• **Description of the task**
Locate the line that contains "España - Memorias", then copy it and all later lines of the data below exactly, through the last one.

• **Records for this task**
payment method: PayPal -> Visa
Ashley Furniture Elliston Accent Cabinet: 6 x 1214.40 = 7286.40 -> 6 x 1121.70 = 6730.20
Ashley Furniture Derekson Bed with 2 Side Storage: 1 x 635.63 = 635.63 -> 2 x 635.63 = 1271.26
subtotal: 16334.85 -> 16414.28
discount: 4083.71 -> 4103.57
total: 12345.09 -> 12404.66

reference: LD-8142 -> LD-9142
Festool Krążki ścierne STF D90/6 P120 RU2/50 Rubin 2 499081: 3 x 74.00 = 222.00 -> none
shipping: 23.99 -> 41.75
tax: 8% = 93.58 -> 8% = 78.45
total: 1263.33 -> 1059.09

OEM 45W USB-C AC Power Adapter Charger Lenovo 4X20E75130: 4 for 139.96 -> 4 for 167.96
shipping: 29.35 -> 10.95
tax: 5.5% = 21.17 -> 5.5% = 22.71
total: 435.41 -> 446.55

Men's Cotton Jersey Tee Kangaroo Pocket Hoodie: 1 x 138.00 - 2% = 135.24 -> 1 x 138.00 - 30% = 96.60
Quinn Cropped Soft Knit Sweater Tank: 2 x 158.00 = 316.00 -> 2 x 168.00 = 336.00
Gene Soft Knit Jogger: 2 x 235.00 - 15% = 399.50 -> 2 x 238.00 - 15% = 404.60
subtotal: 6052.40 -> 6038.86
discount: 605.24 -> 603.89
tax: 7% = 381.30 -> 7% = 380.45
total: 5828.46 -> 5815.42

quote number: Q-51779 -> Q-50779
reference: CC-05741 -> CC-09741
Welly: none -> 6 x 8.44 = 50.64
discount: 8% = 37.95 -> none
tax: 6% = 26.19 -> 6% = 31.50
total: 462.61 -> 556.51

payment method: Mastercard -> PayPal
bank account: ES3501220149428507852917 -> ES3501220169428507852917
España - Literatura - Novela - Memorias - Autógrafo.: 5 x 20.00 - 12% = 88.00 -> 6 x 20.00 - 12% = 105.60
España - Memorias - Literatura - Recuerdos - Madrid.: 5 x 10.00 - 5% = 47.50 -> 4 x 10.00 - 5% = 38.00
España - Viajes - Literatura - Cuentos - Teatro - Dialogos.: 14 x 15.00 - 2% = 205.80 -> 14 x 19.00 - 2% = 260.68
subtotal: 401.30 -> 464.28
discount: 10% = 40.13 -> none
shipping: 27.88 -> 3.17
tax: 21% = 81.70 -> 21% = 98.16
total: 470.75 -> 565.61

• **Answer box**
España - Memorias - Literatura - Recuerdos - Madrid.: 5 x 10.00 - 5% = 47.50 -> 4 x 10.00 - 5% = 38.00
España - Viajes - Literatura - Cuentos - Teatro - Dialogos.: 14 x 15.00 - 2% = 205.80 -> 14 x 19.00 - 2% = 260.68
subtotal: 401.30 -> 464.28
discount: 10% = 40.13 -> none
shipping: 27.88 -> 3.17
tax: 21% = 81.70 -> 21% = 98.16
total: 470.75 -> 565.61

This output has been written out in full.